Conditional Statements

You can also pass conditional statements to the parallel method to analyze a subset of the data.

import StataHelper

stata = StataHelper.StataHelper(splash=False)
values = {'y': ['depvar1', 'depvar2', 'depvar3'],
          'x': ['indepvar1', 'indepvar2', 'indepvar3'],
          'control': ['controlvar1', 'controlvar2', 'controlvar3'],
          'subsets': ['var4<=2023 & var5==1', 'var4>2023 | var5==0']}

results = stata.parallel("reg {y} {x} {control} if {subsets}", values)

Saving Estimation Results

Estimation commands can be saved to a file by specifying the est save command in cmd. The parallel method will save the results to a folder titled name in set_output_dir if name is not None and an asterisk * is present in cmd. All files in this directory are also called name, but with a unique identifier appended to the end. e.g.

from StataHelper import StataHelper
s = StataHelper(edition='mp', splash=False, set_output_dir='C:/Users/me/Documents/StataOutput')

...

s.parallel("eststo: reg y {x} if {subset}\nest save *", values, name='regressions')

produces the following files in C:/Users/me/Documents/StataOutput/regressions:

regressions_1.ster
regressions_2.ster
regressions_3.ster
regressions_4.ster
regressions_5.ster
regressions_6.ster

You can easily load these files into Stata by looping over the files in the directory and using the est restore command. After which, you can use the esttab command to create a table of the results just as if you had run the regressions in a loop in Stata.

In general, this method can be used to run many types of stata commands in parallel, not just regressions. You might, for example, want to run a series of tabstat commands to summarize the data and save the results to a file.

from StataHelper import StataHelper
s = StataHelper(edition='mp', splash=False, set_output_dir='C:/Users/me/Documents/StataOutput')

values = {'var': ['var1', 'var2', 'var3', 'var4', 'var5']}
s.parallel("tabstat {var}, stat(mean sd) save *.xlsx", values, name='table1')

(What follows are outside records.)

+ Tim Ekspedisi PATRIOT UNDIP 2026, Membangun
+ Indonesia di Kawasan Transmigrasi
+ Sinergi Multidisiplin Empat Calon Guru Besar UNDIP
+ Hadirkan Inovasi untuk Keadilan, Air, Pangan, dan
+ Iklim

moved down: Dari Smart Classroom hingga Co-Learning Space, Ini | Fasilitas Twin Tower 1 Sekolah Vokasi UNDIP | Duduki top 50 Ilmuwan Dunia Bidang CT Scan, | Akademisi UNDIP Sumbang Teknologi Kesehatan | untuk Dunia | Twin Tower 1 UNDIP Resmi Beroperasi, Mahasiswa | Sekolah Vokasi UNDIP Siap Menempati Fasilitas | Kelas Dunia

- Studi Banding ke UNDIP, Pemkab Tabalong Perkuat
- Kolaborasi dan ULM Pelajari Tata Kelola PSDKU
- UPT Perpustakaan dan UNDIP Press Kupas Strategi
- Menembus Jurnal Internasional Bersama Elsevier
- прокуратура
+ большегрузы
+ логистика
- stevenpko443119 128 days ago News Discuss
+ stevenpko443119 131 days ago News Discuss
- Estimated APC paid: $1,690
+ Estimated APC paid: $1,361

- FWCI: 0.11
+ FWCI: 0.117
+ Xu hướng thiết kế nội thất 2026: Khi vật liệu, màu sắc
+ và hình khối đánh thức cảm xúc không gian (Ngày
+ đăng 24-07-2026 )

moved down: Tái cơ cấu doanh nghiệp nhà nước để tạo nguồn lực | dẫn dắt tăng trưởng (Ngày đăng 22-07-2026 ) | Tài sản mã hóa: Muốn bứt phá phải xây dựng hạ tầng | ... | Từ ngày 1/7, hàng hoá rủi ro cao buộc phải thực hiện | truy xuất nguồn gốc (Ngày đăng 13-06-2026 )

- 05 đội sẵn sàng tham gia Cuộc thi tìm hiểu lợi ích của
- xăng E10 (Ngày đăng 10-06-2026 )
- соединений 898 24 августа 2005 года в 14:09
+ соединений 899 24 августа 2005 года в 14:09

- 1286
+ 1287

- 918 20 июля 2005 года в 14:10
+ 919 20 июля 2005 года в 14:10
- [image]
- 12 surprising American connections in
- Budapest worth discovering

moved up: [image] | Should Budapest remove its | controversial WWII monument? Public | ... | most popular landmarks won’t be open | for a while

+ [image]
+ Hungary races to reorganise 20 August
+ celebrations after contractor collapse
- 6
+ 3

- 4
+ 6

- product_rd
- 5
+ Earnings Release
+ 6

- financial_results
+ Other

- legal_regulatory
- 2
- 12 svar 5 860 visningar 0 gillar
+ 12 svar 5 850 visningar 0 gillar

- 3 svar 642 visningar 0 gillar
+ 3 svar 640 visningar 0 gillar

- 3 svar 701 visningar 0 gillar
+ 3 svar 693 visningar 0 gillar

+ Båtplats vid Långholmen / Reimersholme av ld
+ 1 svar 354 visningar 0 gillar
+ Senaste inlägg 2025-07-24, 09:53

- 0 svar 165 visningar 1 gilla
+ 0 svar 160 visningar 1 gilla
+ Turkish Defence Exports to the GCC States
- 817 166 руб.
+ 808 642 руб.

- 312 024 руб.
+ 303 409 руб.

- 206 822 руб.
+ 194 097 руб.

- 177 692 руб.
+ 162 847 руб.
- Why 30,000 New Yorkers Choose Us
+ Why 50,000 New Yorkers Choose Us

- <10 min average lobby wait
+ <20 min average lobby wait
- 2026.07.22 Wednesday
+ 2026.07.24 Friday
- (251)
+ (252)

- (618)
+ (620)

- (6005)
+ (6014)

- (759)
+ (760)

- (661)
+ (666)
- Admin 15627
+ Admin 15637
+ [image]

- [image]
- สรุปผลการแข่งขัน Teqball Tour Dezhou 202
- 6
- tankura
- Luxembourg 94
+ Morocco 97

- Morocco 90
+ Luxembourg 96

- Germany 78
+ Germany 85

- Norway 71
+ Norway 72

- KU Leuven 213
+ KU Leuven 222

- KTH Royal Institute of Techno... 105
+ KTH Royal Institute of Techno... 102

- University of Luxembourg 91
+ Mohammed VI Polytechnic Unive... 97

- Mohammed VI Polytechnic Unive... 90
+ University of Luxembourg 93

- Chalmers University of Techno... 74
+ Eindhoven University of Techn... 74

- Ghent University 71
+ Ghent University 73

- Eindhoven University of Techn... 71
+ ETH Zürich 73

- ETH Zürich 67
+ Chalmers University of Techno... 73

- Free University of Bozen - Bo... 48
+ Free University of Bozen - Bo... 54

produces the following files in C:/Users/me/Documents/StataOutput/table1:

table1_1.xlsx
table1_2.xlsx
table1_3.xlsx
table1_4.xlsx
table1_5.xlsx

Documentation

Note: Wrappers and arguments for StataNow functionalities have not been tested. They are included for completeness. See Pystata documentation for more information. See below for information about contributing to the project.

Class: StataHelper

StataHelper(_self, edition=None, splash=None, set_output_dir=None, set_graph_format=None, set_graph_size=None, set_graph_show=None, set_command_show=None, set_autocompletion=None, set_streaming_output=None, set_output_file=None

  • edition (str) : The edition of Stata to use.
  • splash (bool) : Whether to show the splash screen when StataHelper is opened. It is recommended not use this when running parallel, as it will repeat for every core that is opened.
  • set_output_dir (str) : The directory to save the output files such as estimation files. A new folder housing these files is created in this di 8000 rectory.
  • set_graph_format (str) : pystata.config.set_graph_format. The format of the graphs to be saved.
  • set_graph_size (tup) : pystata.config.set_graph_size. The size of the graphs to be saved.
  • set_graph_show (bool) : pystata.config.set_graph_show. Whether to show the graphs in the StataHelper window.
  • set_command_show (bool) : pystata.config.set_command_show. Whether to show the commands in the StataHelper window.
  • set_autocompletion (bool) : pystata.config.set_autocompletion. Whether to use autocompletion in the StataHelper window.
  • set_streaming_output: pystata.config.set_streaming_output. Whether to stream the output to the console.
  • set_output_file (str) : pystata.config.set_output_file. Where to save the Stata log file.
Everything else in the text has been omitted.